A día de hoy, la teoría que cuenta con mayor respaldo es que el “paciente cero”, la primera persona en contraer el virus, se debió infectar a finales del otoño pasado. Si nos fijamos en los primeros 41 casos confirmados, podemos comprobar que el primer paciente hospitalizado empezó a tener síntomas el 1 de diciembre e ingresó en la clínica el 16 de diciembre. Esto sitúa el inicio de ese primer brote en el mercado de Wuhan, como muy tarde, a mediados de noviembre. Todo lo demás es, lamentablemente, especulativo.

No obstante, esto nos da una buena muestra de todo lo que nos queda por saber en torno al origen del virus. La parte más conocida de esta búsqueda fue seguramente la teoría que situaba al pangolín como “paso intermedio” por el que el virus pasó de los murciélagos (su huésped original) a los seres humanos. El pangolín fue indultado, pero la cuestión no quedó ahí. Los genetistas llevan meses buscando pistas en el material genético del virus que permiten reconstruir el camino que siguió hasta llegar al ser humano (un camino que parece excluir cualquier teoría de la conspiración).

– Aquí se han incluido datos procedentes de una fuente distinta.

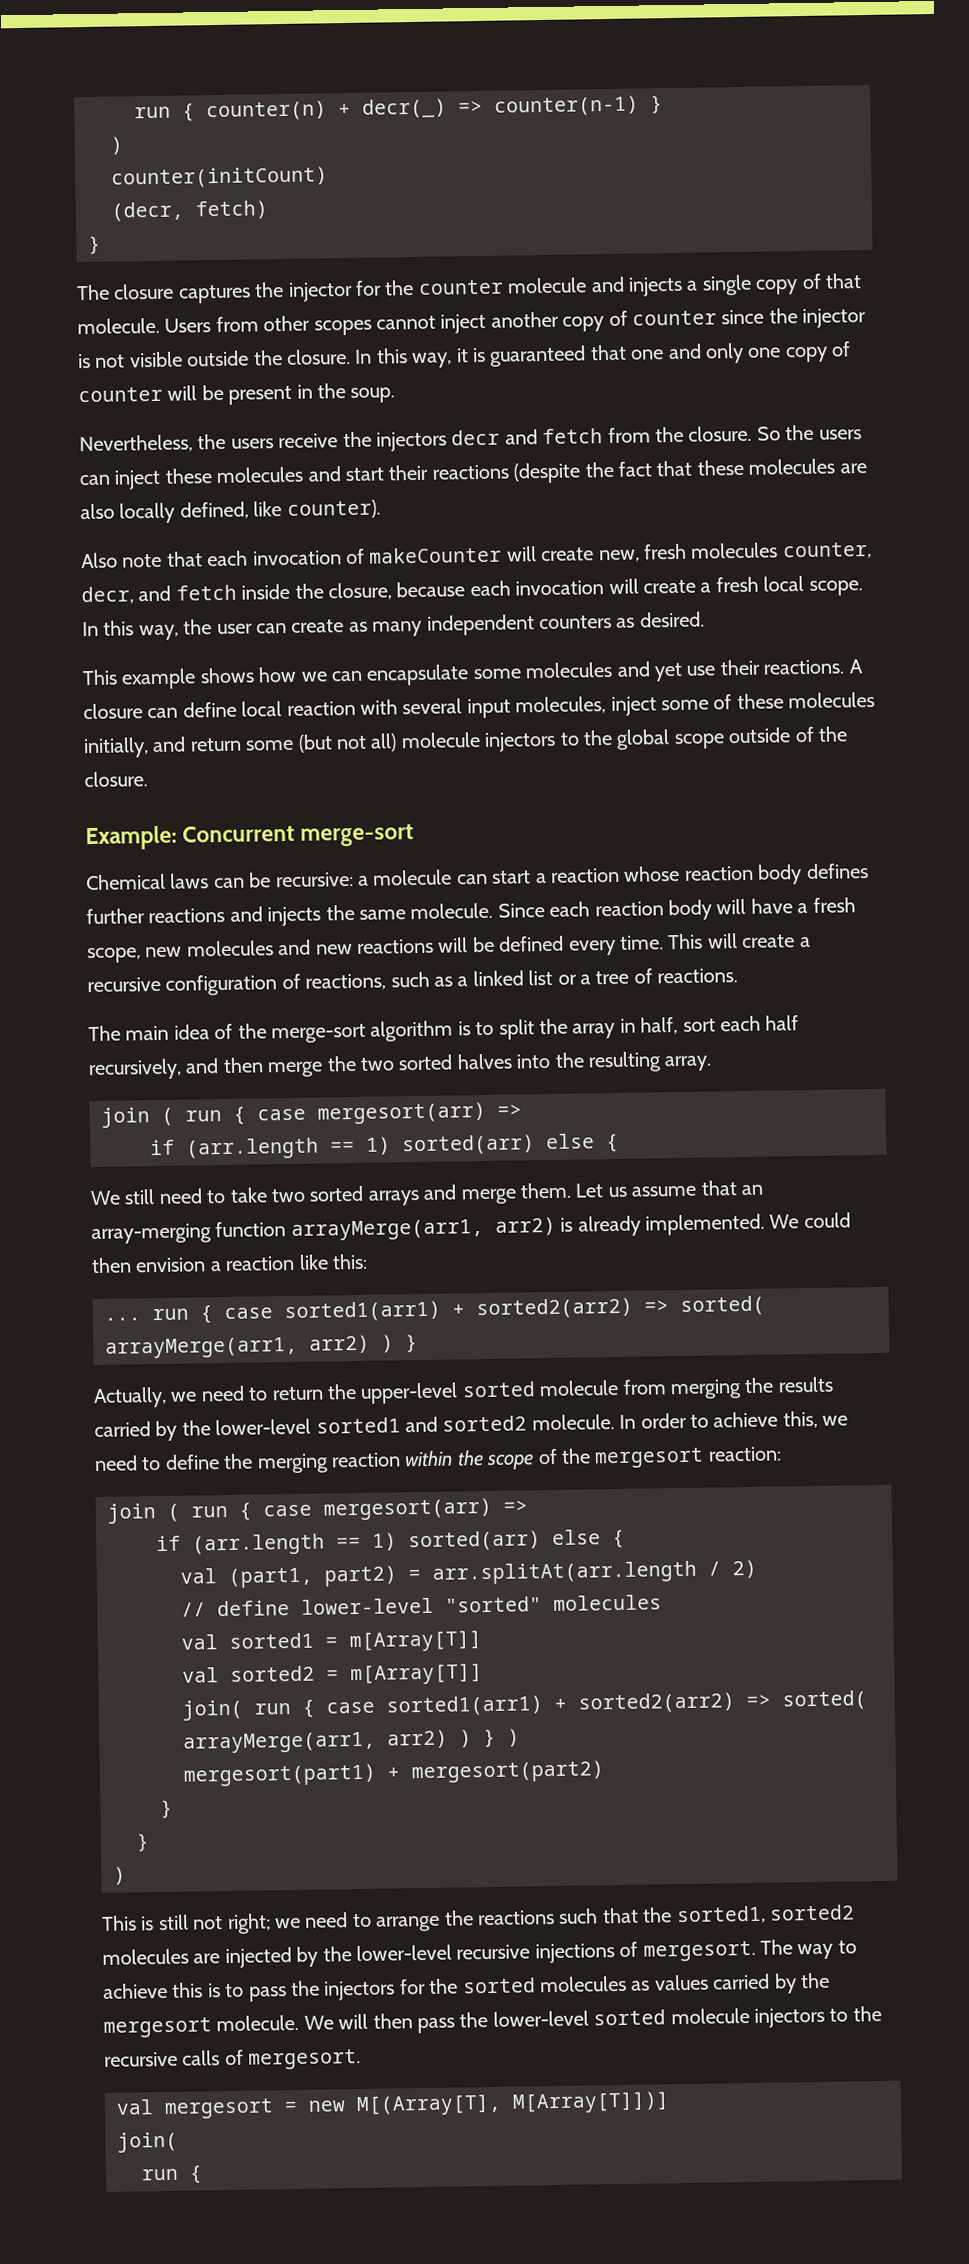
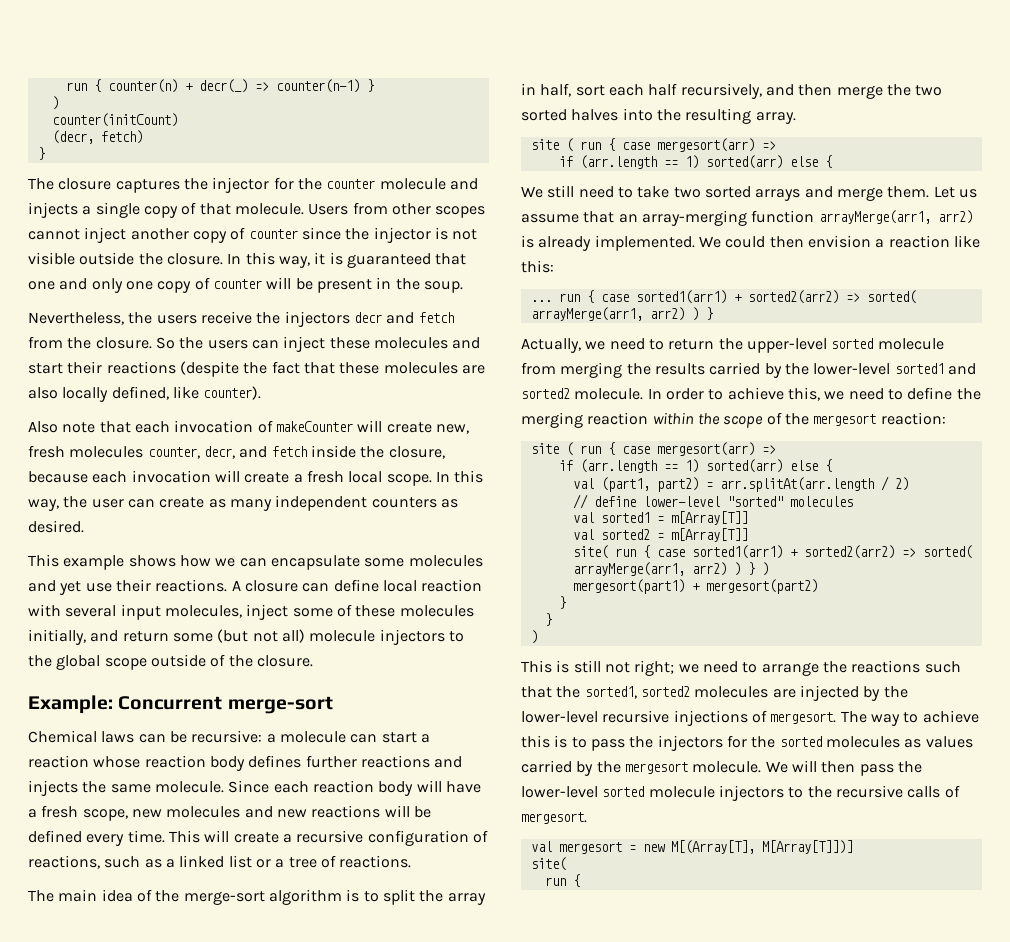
[101,1107,150,1128] join -> [530,139,559,150] site
[107,1503,156,1524] join -> [530,443,559,454] site
[182,1699,243,1721] join( -> [572,545,608,559] site(
[117,2131,178,2153] join( -> [530,857,566,871] site(

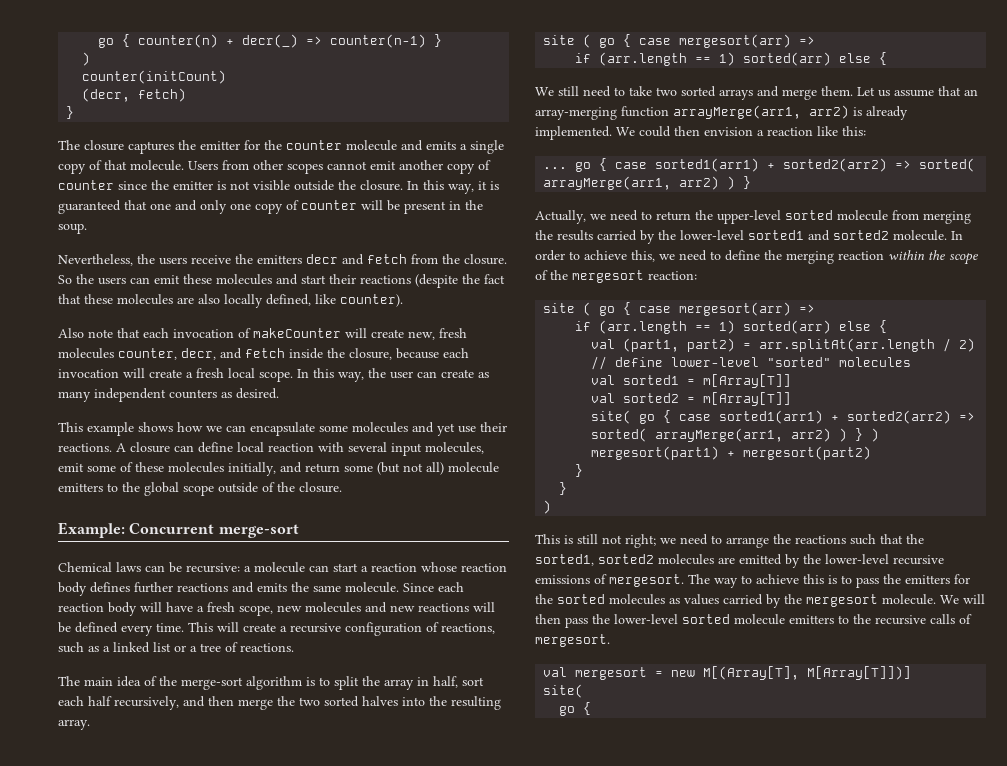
[65,82,87,91] run -> [98,38,115,48] go
[212,177,270,193] injector -> [200,141,240,150] emitter
[28,202,78,218] injects -> [426,141,456,150] emits
[84,227,127,243] inject -> [370,161,396,170] emit
[373,227,431,243] injector -> [173,181,213,190] emitter
[284,311,350,327] injectors -> [257,255,302,264] emitters
[283,336,326,352] inject -> [154,275,180,284] emit
[246,604,289,620] inject -> [58,463,84,472] emit
[379,629,445,645] injectors -> [58,483,103,492] emitters
[28,780,78,796] injects -> [257,583,287,592] emits
[579,141,601,150] run -> [599,38,616,48] go
[558,293,580,302] run -> [575,162,592,172] go
[579,445,601,454] run -> [599,306,616,316] go
[614,548,636,557] run -> [639,414,656,424] go
[799,685,859,701] injected -> [739,554,782,565] emitted
[673,710,748,726] injections -> [535,575,590,584] emissions
[657,735,723,751] injectors -> [905,575,950,584] emitters
[718,785,784,801] injectors -> [789,615,834,624] emitters
[544,877,566,886] run -> [559,706,576,716] go

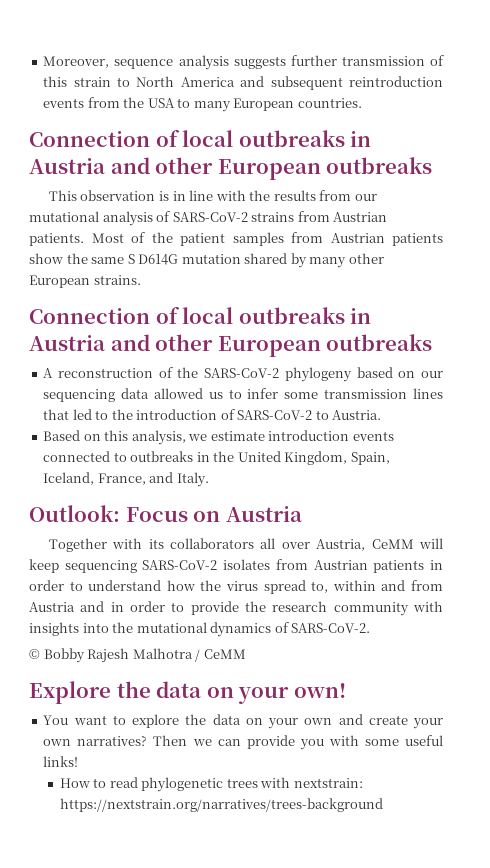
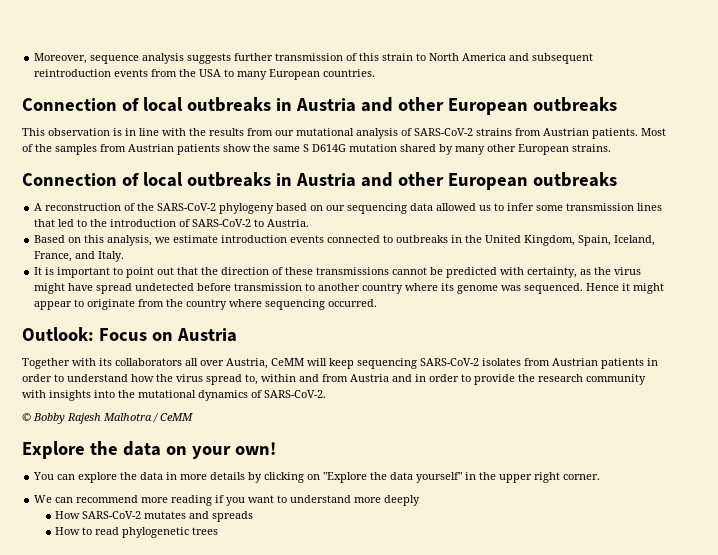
[180,233,225,246] patient -> (52, 148) none
(209, 479) none -> [34,267,642,278] [34,283,665,294] [34,299,378,310] // It is important to point out that the direction of these transmissions cannot be predicted with certainty, as the virus might have spread undetected before transmission to another country where its genome was sequenced. Hence it might appear to originate from the country where sequencing occurred.
[73,715,126,725] want to -> [57,474,76,480] can
[245,714,443,729] [43,735,444,750] [43,756,79,767] on your own and create your own narratives? Then we can provide you with some useful links! -> [166,472,601,483] [34,495,421,506] [55,511,254,522] in more details by clicking on "Explore the data yourself" in the upper right corner. // We can recommend more reading if you want to understand more deeply // How SARS-CoV-2 mutates and spreads
[260,777,363,788] [59,798,383,812] with nextstrain: https://nextstrain.org/narratives/trees-background -> (219, 531) none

Sea como sea, nos equivocaríamos si pensáramos que el interés de responder las preguntas sobre el origen exacto de la pandemia es meramente académico o, peor, fruto del “morbo” periodístico. Hace unos días, los investigadores del Proyecto Viroma Global, dedicado a estudiar los más de medio millón de virus con potencial de saltar al ser humano que estimamos que hay aún sin identificar, publicaron un estudio pendiente de salir en Nature Communications en el que identificaban al menos 630 nuevas secuencias genéticas de coronavirus en murciélagos del sur de China. Aún no han analizado el genoma completo de cada virus y, por ello, no sabemos si corresponden con 630 nuevas especies de coronavirus (o algunas son parte del mismo virus).

Pero, con esas cifras en mente, se entiende rápidamente la importancia de la pregunta. Conocer cómo ha sido el salto a la especie humana y cuáles fueron sus primeros pasos nos puede ayudar a mejorar nuestros procedimientos de control de zoonosis, puede hacernos reflexionar sobre la inmensa tarea de empezar a cartografiar el mundo natural para tener identificados todos los virus posibles y, sobre todo, puede enfrentarnos a la verdadera dimensión de las amenazas que nos aguardan en un mundo cada vez más globalizado e interdependiente.

¿Qué letalidad tiene realmente del virus?

Tobias Rehbein Funcehy4szs Unsplash

Este es una pregunta central que tiene a los investigadores enfrascados en polémicas desde el principio. Algo que no deja de ser curioso porque, también desde el principio, sabemos que esa cifra no podrá estimarse con seguridad hasta el final de la pandemia. El motivo es que, para estimar la letalidad, tenemos que conocer tanto el número de fallecidos como el número de infectados. Hoy por hoy, y hasta muchos meses después de que demos por superada la pandemia en todo el mundo, no tendremos datos fiables de ninguna de las dos cosas.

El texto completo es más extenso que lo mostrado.